Do you ever ask yourself what do men want? They seem to say they want one thing, but when they have it, no longer want it. Like any creature, sometimes what we think we really want, once obtained, is not what we thought it would be. That leads to disillusionment. The problem is women continually look to please that guy in our life, and sometimes it feels like no matter what we do, it isn’t right. That leads to feelings of failure and frustration. Many guys have absolutely no idea what they want. It isn’t that they are keeping a secret from you. Or that they know, and they don’t want to tell you. They literally aren’t in touch with their own emotions enough to know what it is that they want from life, from their career, and even, yes, from you.
We know they want intimacy. So what is it that they don't want?
1. Invading each other's privacy
Although it is customary in relationships to share phone and social media account passwords, it is still unethical. Even if you're in a relationship, you must maintain your privacy as an individual. Inquiring into your partner's private life is a symptom that you don't trust him or her. Stop doing this if you want to strengthen your relationship's trust. This can help you cease being suspicious of your partner's loyalty. As a result, the relationship will be more calm.
2. Acting in a way that may arouse your partner's envy or rage.

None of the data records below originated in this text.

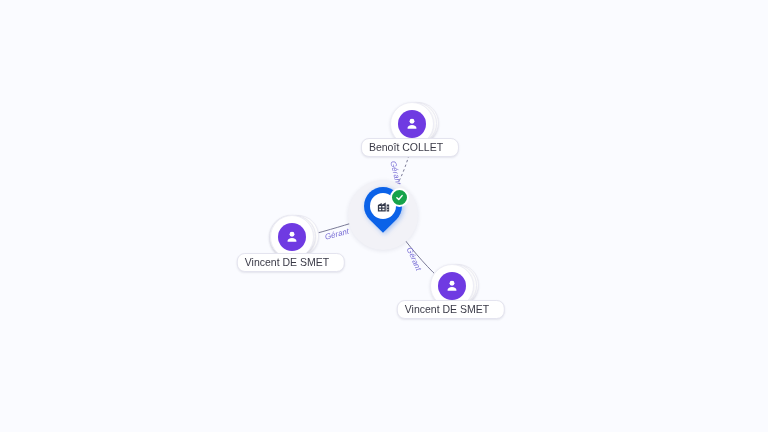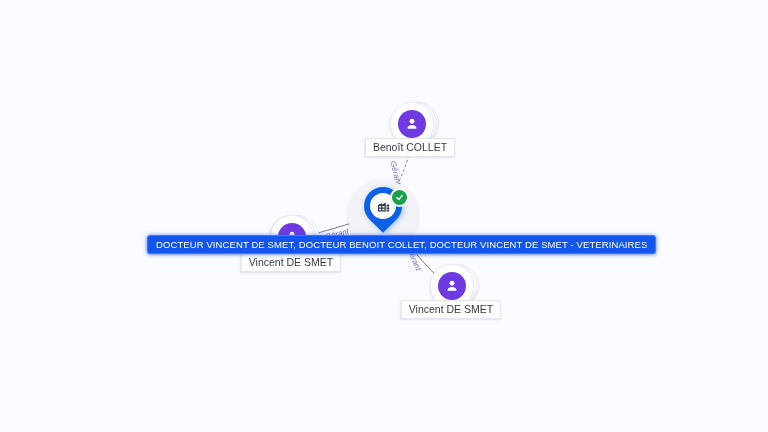--- a/index.html
+++ b/index.html
@@ -75,8 +75,8 @@
     transform: translateX(-50%);
     background: #ffffff;
     border: 1px solid #e4e4ef;
-    border-radius: 1px;
-    padding: 2px 7px 3px 7px;
+    border-radius: 8px;
+    padding: 2px 15px 3px 7px;
     font-size: 10.5px;
     line-height: 12px;
     color: #3a3a47;

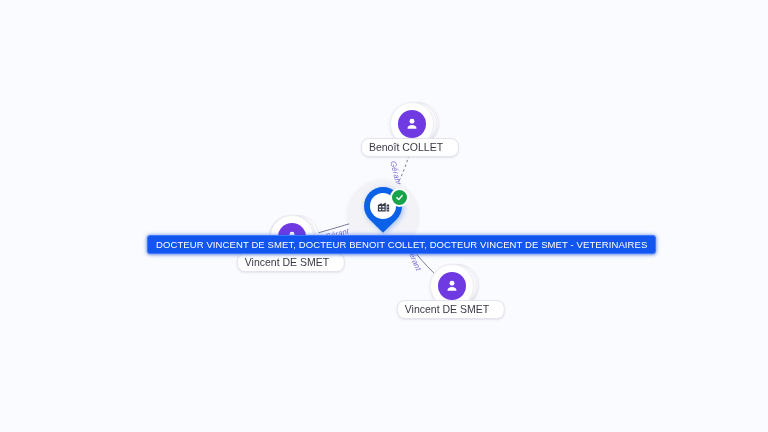--- a/index.html
+++ b/index.html
@@ -245,7 +245,6 @@
     </div>
   </div>
 
-  <div id="company-label-bar">DOCTEUR VINCENT DE SMET, DOCTEUR BENOIT COLLET, DOCTEUR VINCENT DE SMET - VETERINAIRES</div>
 
 </div>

If you wish to avoid arguments, you must first identify the common causes of your lovers' quarrels and take steps to avoid them. If you know your partner doesn't want you to stay out too late with friends, for example, don't do it. You can still go out with your friends without having to stay up late. If you were in his situation, you'd be nervous about something horrible happening or that your partner might be with someone else in the middle of the night.

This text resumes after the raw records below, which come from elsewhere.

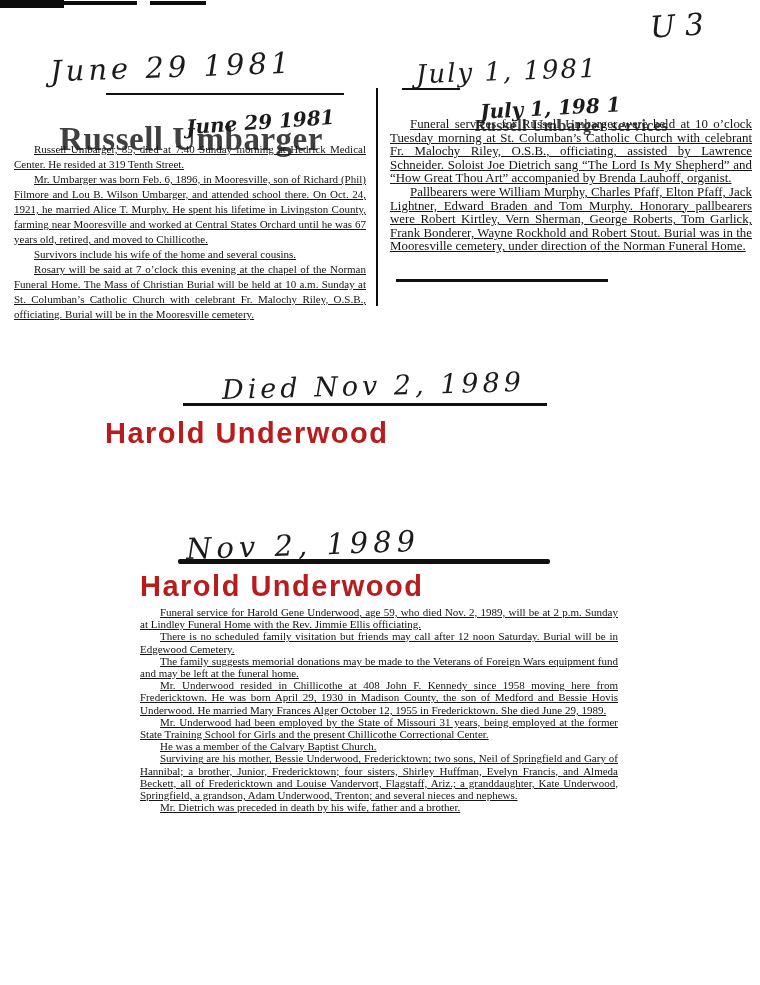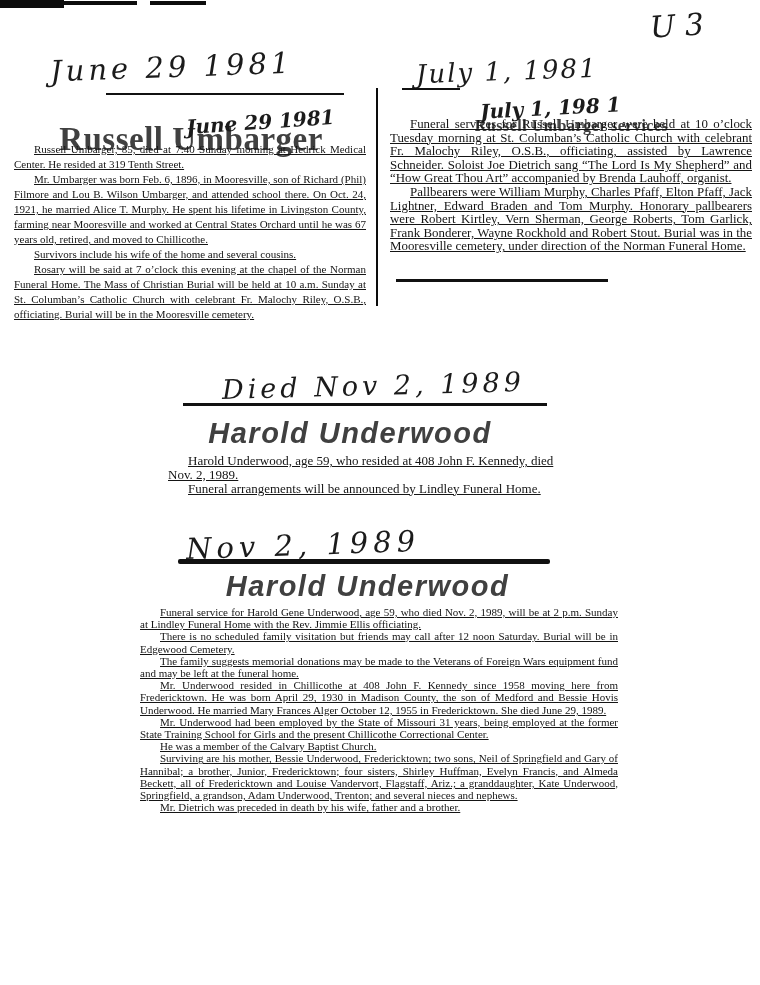--- a/index.html
+++ b/index.html
@@ -20,7 +20,7 @@
   }
   .headline-sans {
     font-family:"Liberation Sans","DejaVu Sans",sans-serif; font-weight:bold;
-    text-align:center; line-height:1; letter-spacing:1.5px; color:#404040;font-style:italic;
+    line-height:1; letter-spacing:1.5px; color:#b91c1c;
   }
   .body-text p { margin:0; text-align:justify; text-indent:20px;text-decoration:underline; }
   .body-text.ragged p { text-align:left; }

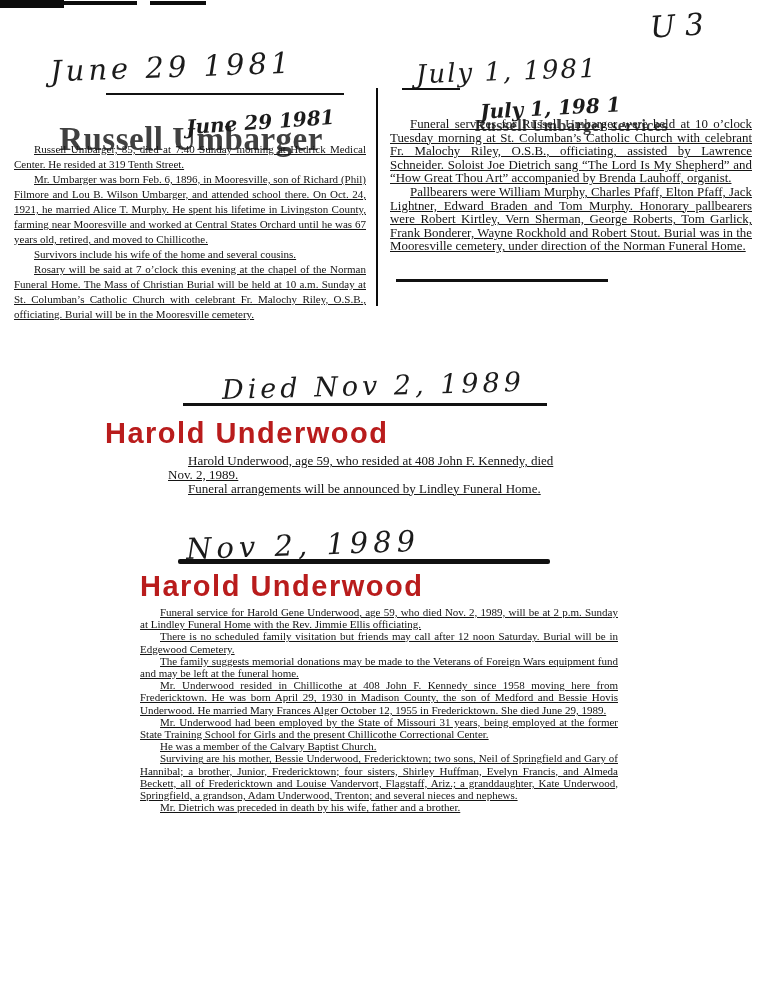--- a/index.html
+++ b/index.html
@@ -68,10 +68,6 @@
     <div class="abs hw" style="left:222px; top:0; font-size:27px; letter-spacing:4px; transform:rotate(-1.5deg);">Died Nov 2, 1989</div>
     <div class="abs rule" style="left:183px; top:33px; width:364px; height:2.5px;"></div>
     <div class="abs headline-sans" style="left:105px; top:49px; width:490px; font-size:29px;">Harold Underwood</div>
-    <div class="abs body-text ragged" style="left:168px; top:84px; width:408px; font-size:13px; line-height:13.8px;">
-      <p>Harold Underwood, age 59, who resided at 408 John F. Kennedy, died Nov. 2, 1989.</p>
-      <p>Funeral arrangements will be announced by Lindley Funeral Home.</p>
-    </div>
   </div>
 
   <div class="abs" style="left:0; top:528px; width:760px; height:440px;">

3. Bringing up old topics every time you have a disagreement
Partner fights and failures are common occurrences. However, even after making up, if you can't forgive and let go of each other's mistakes, your relationship will stagnate. The past will always bind you, and trust concerns will be difficult to overcome. Love does not keep track of mistakes.
4. Being passive-aggressive
When you're in a relationship, it may seem easier to keep your sentiments to yourself rather than communicate them, but doing so might be detrimental to your connection. Almost everyone has been in a situation where there is tension and one partner asks the other if they are upset, and the other partner says, "I'm okay," but things are far from perfect. The finest thing you can do if you're upset is to express it. You might want to appear non-confrontational, but that won't help you or your relationship in the long run. When you keep your feelings bottled up, animosity toward your partner can rise.
5. Being compared to an ex
This happens whenever a couple has a disagreement. You find one of them reminiscing about their excellent times with their ex and comparing their present sweetheart to their former. The majority of the time, it's done out of rage, but it's critical to keep an eye on your emotions at all times. Never let them have influence over you. Comparing your current relationship to your ex is akin to telling him directly that the former is better and that he isn't good enough.